* [REQUIRED ACTION]: Output the listing verbatim, leaving out every picture.

───── SOURCE MATERIAL

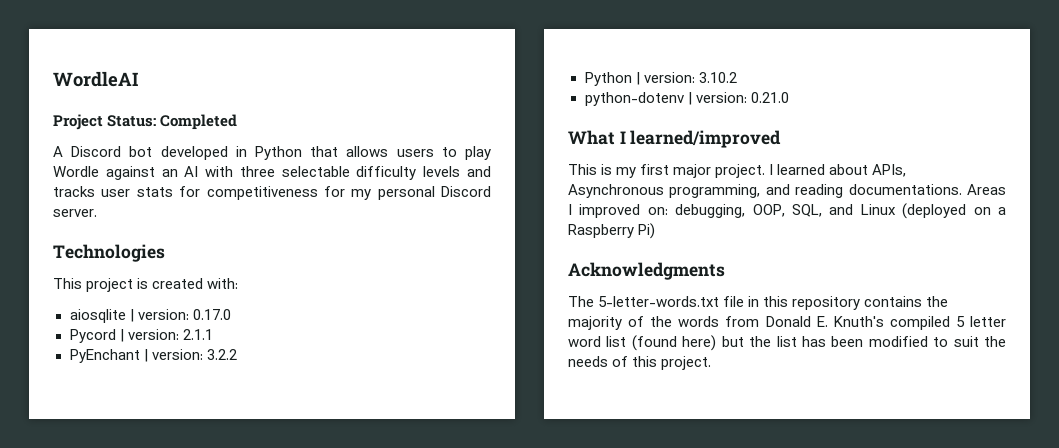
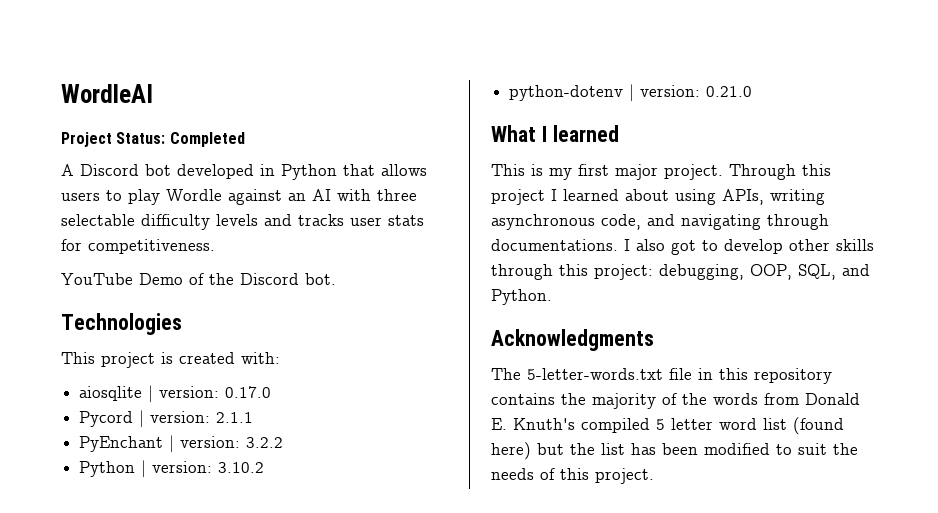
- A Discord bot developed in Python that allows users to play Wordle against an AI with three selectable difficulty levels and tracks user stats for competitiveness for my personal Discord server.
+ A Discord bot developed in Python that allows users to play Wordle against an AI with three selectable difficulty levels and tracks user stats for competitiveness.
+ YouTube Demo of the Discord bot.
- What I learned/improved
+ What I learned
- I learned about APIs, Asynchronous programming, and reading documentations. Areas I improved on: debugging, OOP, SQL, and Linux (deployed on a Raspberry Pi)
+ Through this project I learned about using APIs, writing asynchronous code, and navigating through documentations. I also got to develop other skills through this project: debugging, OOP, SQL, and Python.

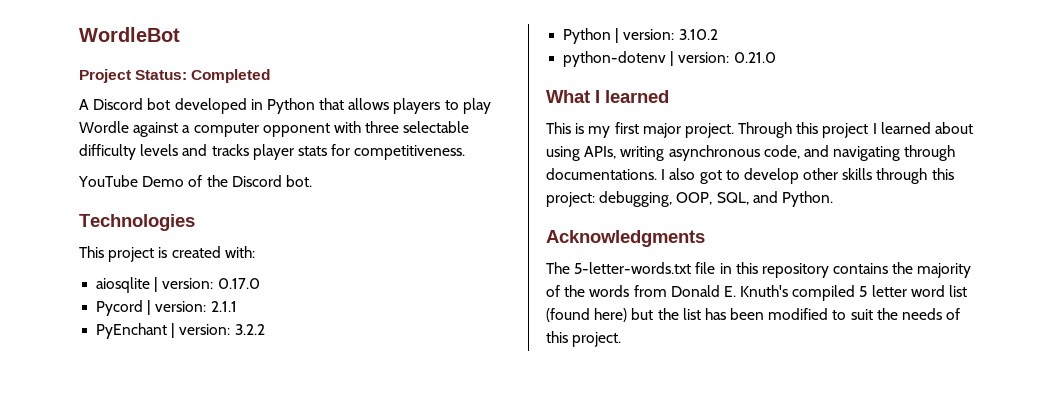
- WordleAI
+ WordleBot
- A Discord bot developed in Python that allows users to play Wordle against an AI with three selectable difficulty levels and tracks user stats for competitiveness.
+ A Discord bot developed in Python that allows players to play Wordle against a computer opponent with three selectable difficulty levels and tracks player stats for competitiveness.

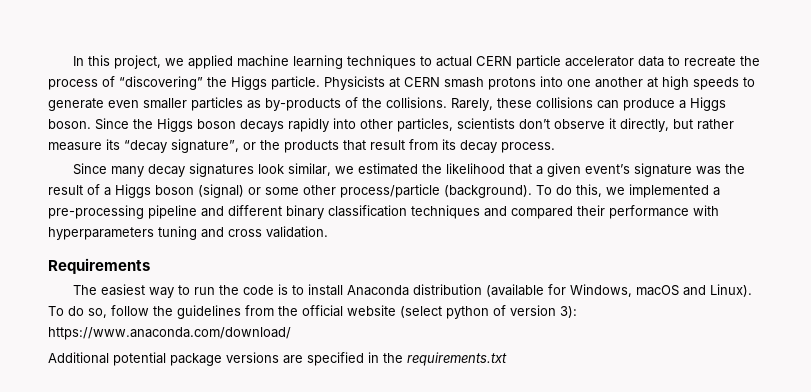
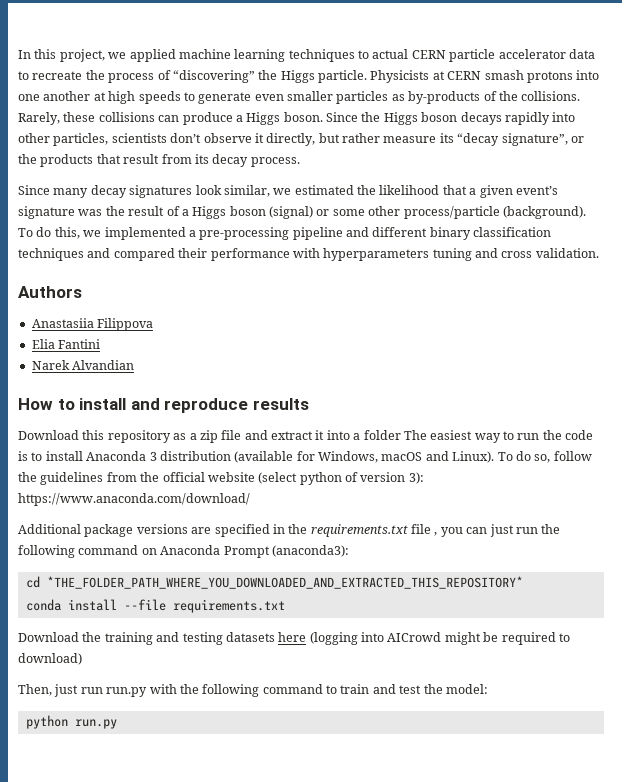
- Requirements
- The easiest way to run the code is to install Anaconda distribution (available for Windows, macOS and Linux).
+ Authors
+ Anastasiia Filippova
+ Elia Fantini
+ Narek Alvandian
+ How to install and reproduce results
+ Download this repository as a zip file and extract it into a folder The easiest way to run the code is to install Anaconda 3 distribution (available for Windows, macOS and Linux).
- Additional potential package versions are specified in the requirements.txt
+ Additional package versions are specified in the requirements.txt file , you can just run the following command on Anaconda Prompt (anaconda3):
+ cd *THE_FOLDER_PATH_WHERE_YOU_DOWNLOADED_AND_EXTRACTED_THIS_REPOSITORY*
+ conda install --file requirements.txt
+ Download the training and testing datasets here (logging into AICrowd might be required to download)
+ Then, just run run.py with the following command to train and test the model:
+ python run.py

──────────

* [EXPECTED OUTPUT]:
- A Discord bot developed in Python that allows users to play Wordle against an AI with three selectable difficulty levels and tracks user stats for competitiveness for my personal Discord server.
+ A Discord bot developed in Python that allows users to play Wordle against an AI with three selectable difficulty levels and tracks user stats for competitiveness.
+ YouTube Demo of the Discord bot.
- What I learned/improved
+ What I learned
- I learned about APIs, Asynchronous programming, and reading documentations. Areas I improved on: debugging, OOP, SQL, and Linux (deployed on a Raspberry Pi)
+ Through this project I learned about using APIs, writing asynchronous code, and navigating through documentations. I also got to develop other skills through this project: debugging, OOP, SQL, and Python.

- WordleAI
+ WordleBot
- A Discord bot developed in Python that allows users to play Wordle against an AI with three selectable difficulty levels and tracks user stats for competitiveness.
+ A Discord bot developed in Python that allows players to play Wordle against a computer opponent with three selectable difficulty levels and tracks player stats for competitiveness.

- Requirements
- The easiest way to run the code is to install Anaconda distribution (available for Windows, macOS and Linux).
+ Authors
+ Anastasiia Filippova
+ Elia Fantini
+ Narek Alvandian
+ How to install and reproduce results
+ Download this repository as a zip file and extract it into a folder The easiest way to run the code is to install Anaconda 3 distribution (available for Windows, macOS and Linux).
- Additional potential package versions are specified in the requirements.txt
+ Additional package versions are specified in the requirements.txt file , you can just run the following command on Anaconda Prompt (anaconda3):
+ cd *THE_FOLDER_PATH_WHERE_YOU_DOWNLOADED_AND_EXTRACTED_THIS_REPOSITORY*
+ conda install --file requirements.txt
+ Download the training and testing datasets here (logging into AICrowd might be required to download)
+ Then, just run run.py with the following command to train and test the model:
+ python run.py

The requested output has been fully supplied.